For Rumson activist, a major role at WJC

Gloria Landy

Gloria Landy of Rumson has been elected secretary of the World Jewish Congress American Section.
Photo by Jill Huber

Gloria Landy of Rumson has been elected secretary of the World Jewish Congress American Section.

Landy was elected by acclamation at the Dec. 10 meeting of the WJC’s American Section governing board at the WJC New York City office. She replaced Rabbi Marc Schneier, who now serves as section chair.

The primary focus of the WJC’s American Section, she told NJ Jewish News, is to provide American input in the WJC’s international deliberations, encourage American-Jewish efforts to fight anti-Semitism and intolerance, and reach out to a new generation of Jewish leaders in the United States.

The American Section meets in New York and Washington with officials responsible for U.S. policy toward the United Nations, the Organization of American States, and the Organization for Security and Cooperation in Europe.

Each agency is critical in generating a coordinated international response to anti-Semitism, Landy said.

“No organization by itself can bridge the gaps in American-Jewish life,” she said. “The American Section draws inspiration from the global inclusiveness of the World Jewish Congress and from initiatives within American Jewry.”

Although this is her first time as a member of the WJC American Section executive board, Landy is not unfamiliar with the organization. She is vice president of the World Council of Conservative/Masorti Synagogues and has attended WJC American Section meetings as the main nongoverning organization representative for the council.

She will also draw on her leadership experience: She served as the first woman president of Congregation B’nai Israel in Rumson from 1983 to 1985 and has been involved with the New Jersey region of the United Synagogue of Conservative Judaism.

The WJC was founded in Geneva in 1936 and seeks to be the representative body of Jewish communities and organizations in 100 countries on six continents.

“The congress works to secure the rights and safety of Jews and Jewish communities around the world, intensify the bonds of world Jewry, and strengthen the links of Jewish solidarity,” said Landy. “It also acts in coordination with, and on behalf of, Jewish communities before governmental, intergovernmental, and other authorities on matters concerning the Jewish population, and cooperates with all people on the basis of universal ideas of peace, freedom, and justice.”

WJC has also been central in the effort to recover stolen assets and provide restitution to Holocaust survivors, a primary reason Landy became involved with the organization.

“These assets were denied to the survivors, who went to their banks to seek their own monies,” Landy said. “They were told that they did not have ‘proper papers’ to prove their ownership. The WJC forced the banks to show their records, and in this way, the money was recovered.”

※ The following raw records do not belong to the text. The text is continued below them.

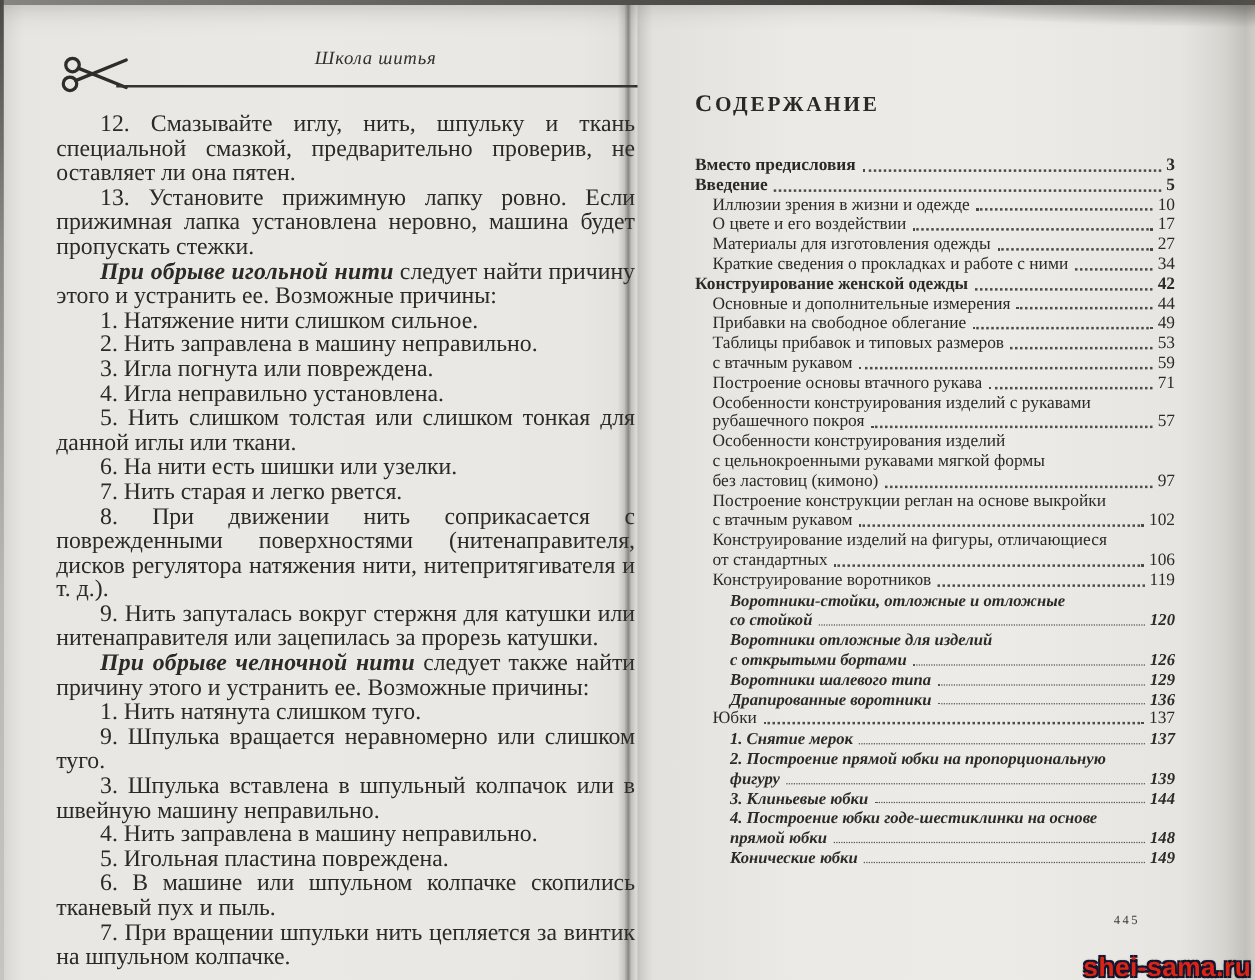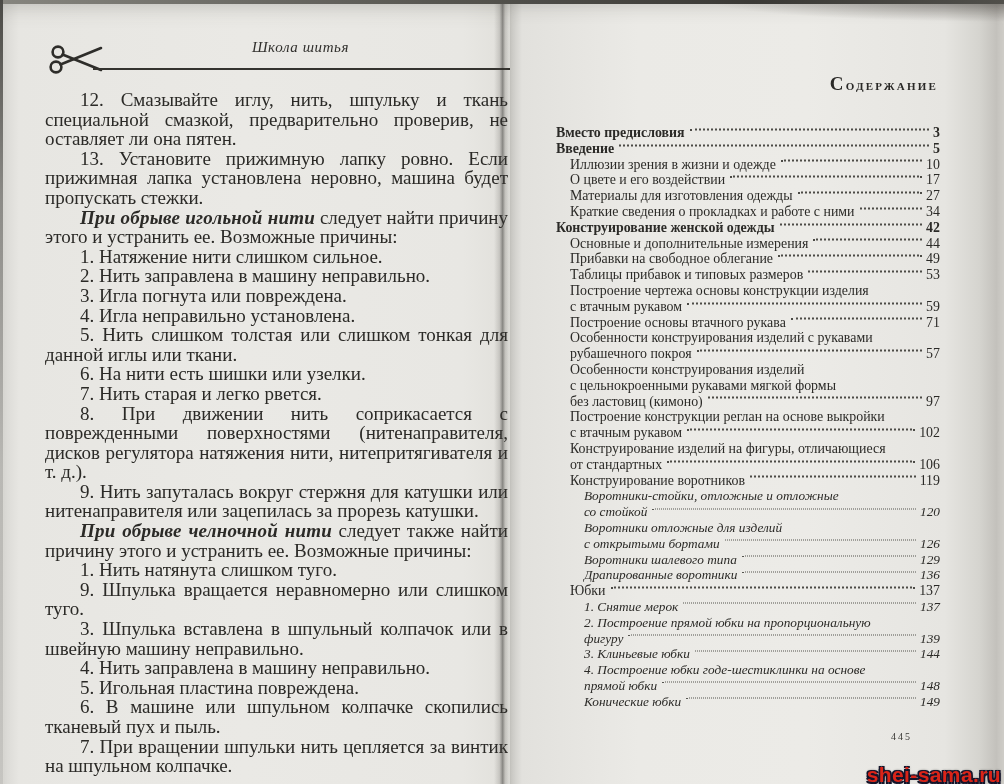--- a/index.html
+++ b/index.html
@@ -39,8 +39,8 @@
   .lead{font-weight:700;font-style:italic;letter-spacing:.2px;}
 
   
-  .rp-title{margin:70px 66px 0 46px;text-align:right;font-weight:700;
-    font-size:11px;letter-spacing:2.2px;color:#2a2927;}
+  .rp-title{margin:70px 66px 0 46px;text-align:left;font-weight:700;
+    font-size:17px;letter-spacing:2.2px;color:#2a2927;}
   .rp-title::first-letter{font-size:19px;}
   .toc{margin:30px 64px 0 46px;font-size:13.9px;line-height:15.8px;color:#2b2a27;}
   .toc-entry{margin:0;}

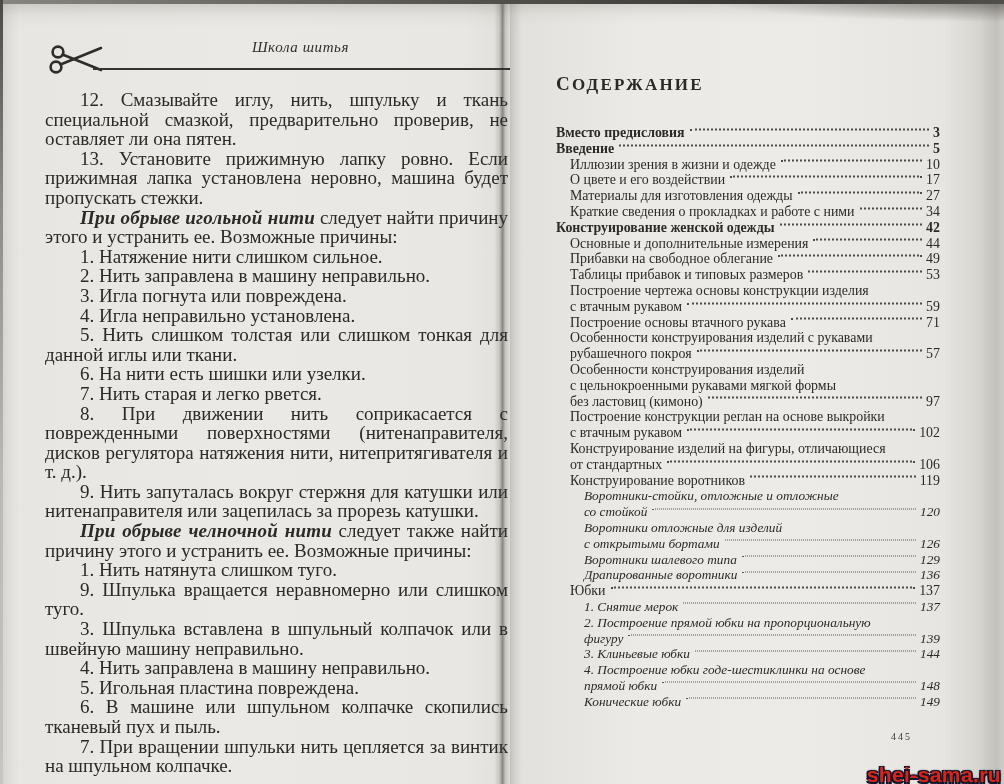--- a/index.html
+++ b/index.html
@@ -48,7 +48,7 @@
   .toc-entry.i-2{margin-left:28px;}
   .toc-entry.s-bold{font-weight:700;}
   .toc-entry.s-italic{font-style:italic;font-size:13.3px;}
-  .toc-line{display:flex;align-items:center;}
+  .toc-line{display:flex;align-items:flex-end;}
   .toc-text{white-space:nowrap;}
   .leader{flex:1 1 auto;min-width:10px;margin:0 4px 0 5px;
     border-bottom:2px dotted #4c4b46;transform:translateY(-3.5px);}

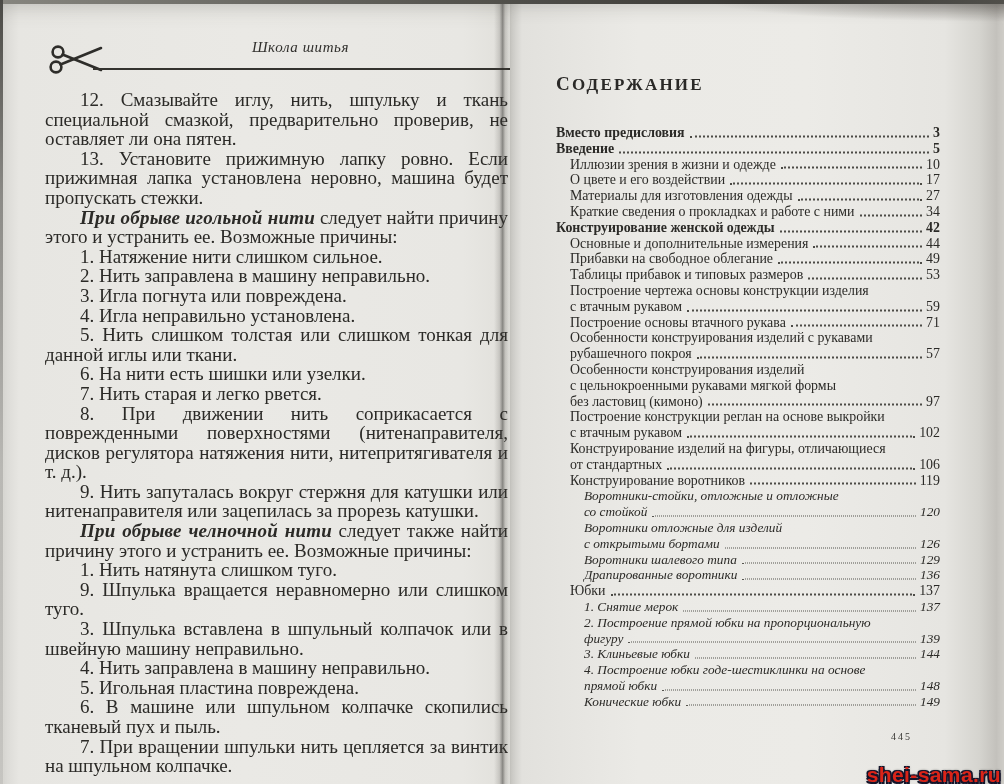--- a/index.html
+++ b/index.html
@@ -183,9 +183,6 @@
         </div>
         <div class="toc-entry s-normal i-1">
           <div class="toc-line">
-            <span class="toc-text">Построение чертежа основы конструкции изделия</span>
-          </div>
-          <div class="toc-line">
             <span class="toc-text">с втачным рукавом</span>
             <span class="leader"></span>
             <span class="toc-page">59</span>

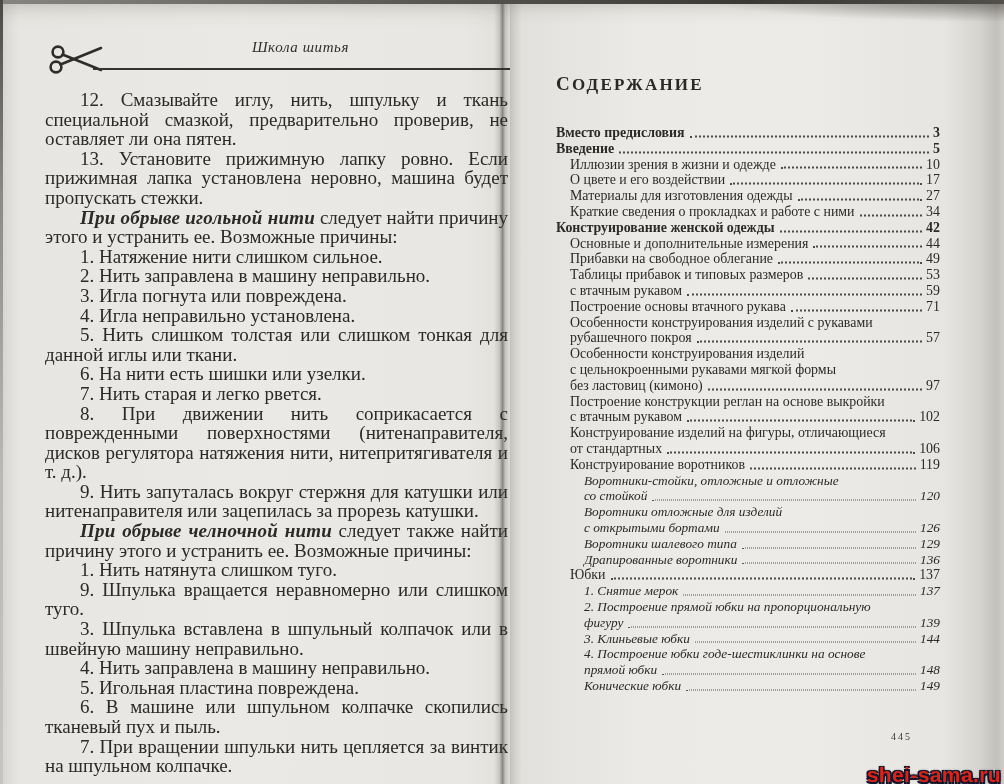--- a/index.html
+++ b/index.html
@@ -45,7 +45,7 @@
   .toc{margin:30px 64px 0 46px;font-size:13.9px;line-height:15.8px;color:#2b2a27;}
   .toc-entry{margin:0;}
   .toc-entry.i-1{margin-left:14px;}
-  .toc-entry.i-2{margin-left:28px;}
+  .toc-entry.i-2{margin-left:28px;font-weight:bold;}
   .toc-entry.s-bold{font-weight:700;}
   .toc-entry.s-italic{font-style:italic;font-size:13.3px;}
   .toc-line{display:flex;align-items:flex-end;}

The WJC has also advocated on behalf on non-Jews, Landy said.

For example, in 2006, the WJC sponsored a delegation of 35 young Jews from Europe who traveled to Rwanda on a fact-finding mission about the genocide that took place there 12 years earlier. Also in 2006, the WJC hosted an event at Yad Vashem in Jerusalem, at which survivors of atrocities in Rwanda, Darfur, and the Holocaust shared their experiences with an international group of Jewish and non-Jewish youths, said Landy.

Recently, the WJC and the Latin American Jewish Congress condemned a police raid on a Jewish center in Caracas, Venezuela.

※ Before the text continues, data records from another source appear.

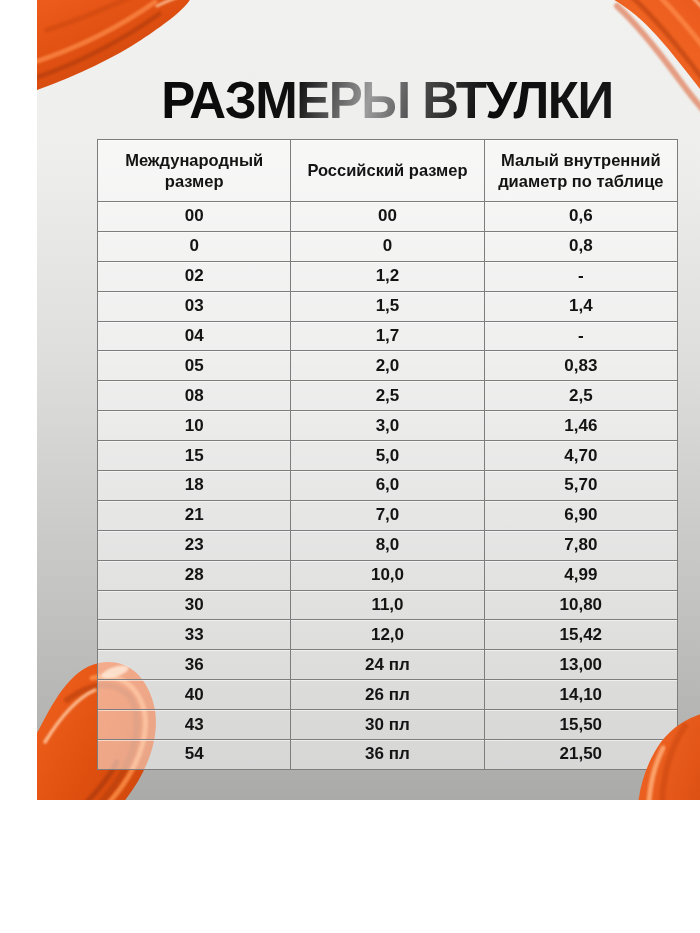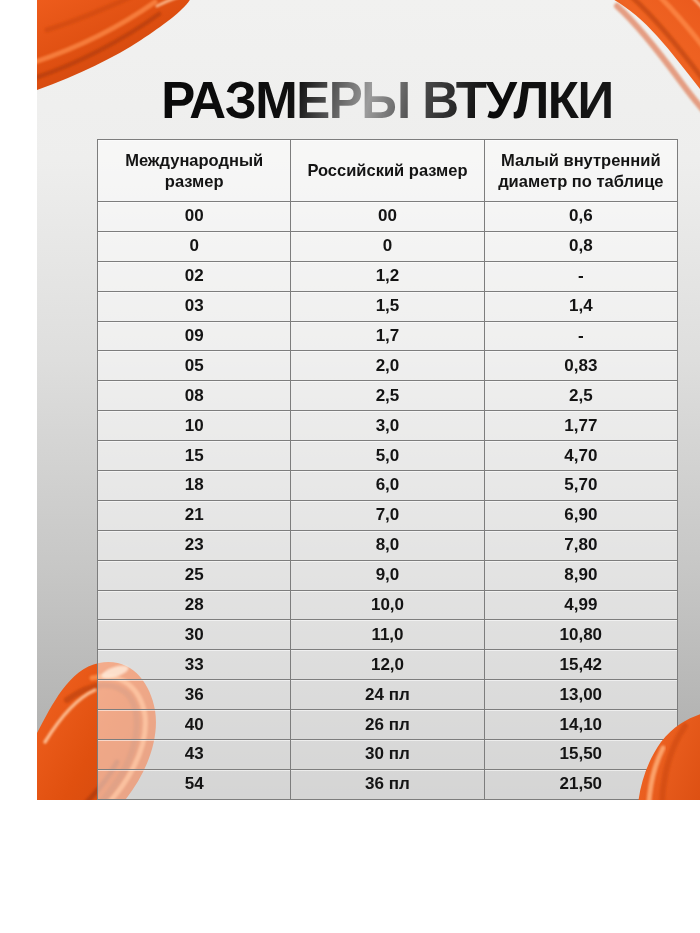--- a/index.html
+++ b/index.html
@@ -132,7 +132,7 @@
           <td>1,4</td>
         </tr>
         <tr>
-          <td>09</td>
+          <td>04</td>
           <td>1,7</td>
           <td>-</td>
         </tr>

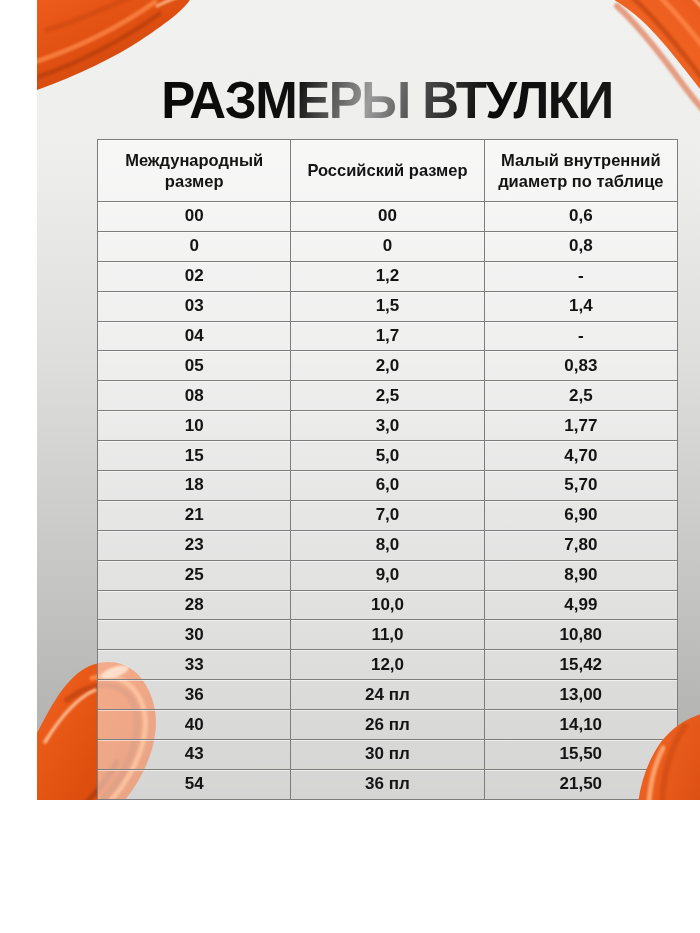--- a/index.html
+++ b/index.html
@@ -149,7 +149,7 @@
         <tr>
           <td>10</td>
           <td>3,0</td>
-          <td>1,77</td>
+          <td>1,46</td>
         </tr>
         <tr>
           <td>15</td>

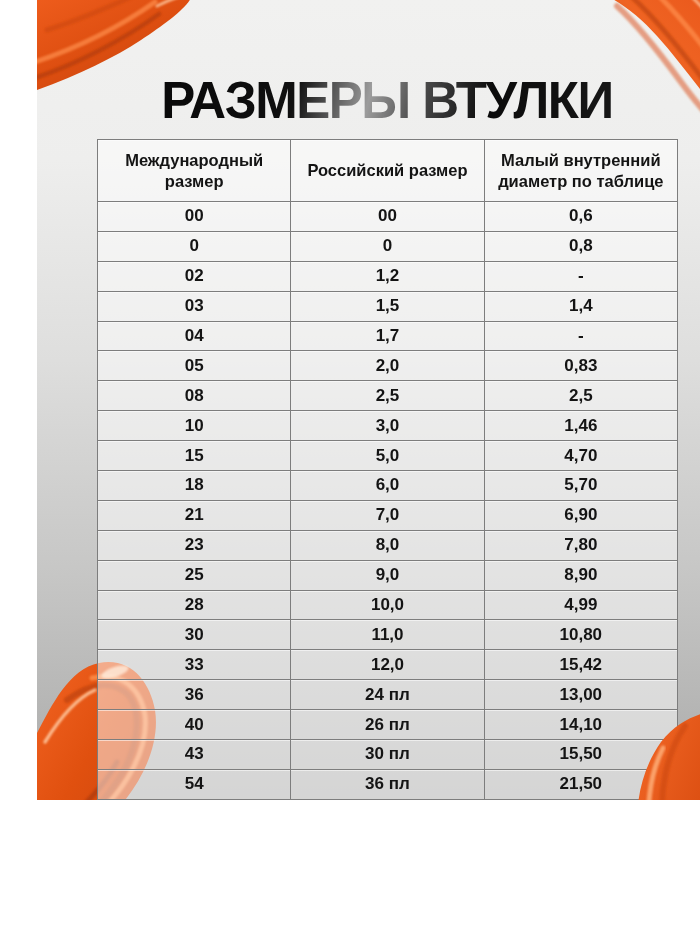--- a/index.html
+++ b/index.html
@@ -172,11 +172,6 @@
           <td>7,80</td>
         </tr>
         <tr>
-          <td>25</td>
-          <td>9,0</td>
-          <td>8,90</td>
-        </tr>
-        <tr>
           <td>28</td>
           <td>10,0</td>
           <td>4,99</td>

“The harassment of the Venezuelan-Jewish community through one of its central institutions was unacceptable,” said Landy. “The Venezuelan-Jewish umbrella organization CAIV called for a thorough investigation into the raid. The WJC’s stand against such wrongdoings is among the reasons that make me proud and honored to be associated with the World Jewish Congress.”

The WJC also received some unwanted attention last year, when Edgar Bronfman, who served as president of the WJC for nearly 30 years, resigned in May. The move came two months after Bronfman fired his close associate and a top WJC official, Rabbi Israel Singer. Bronfman claimed Singer mismanaged WJC money, an allegation Singer denied.

The WJC elected Ronald Lauder as its interim president in June, with officials voicing hope that the organization could get past its years of legal and internal wrangling.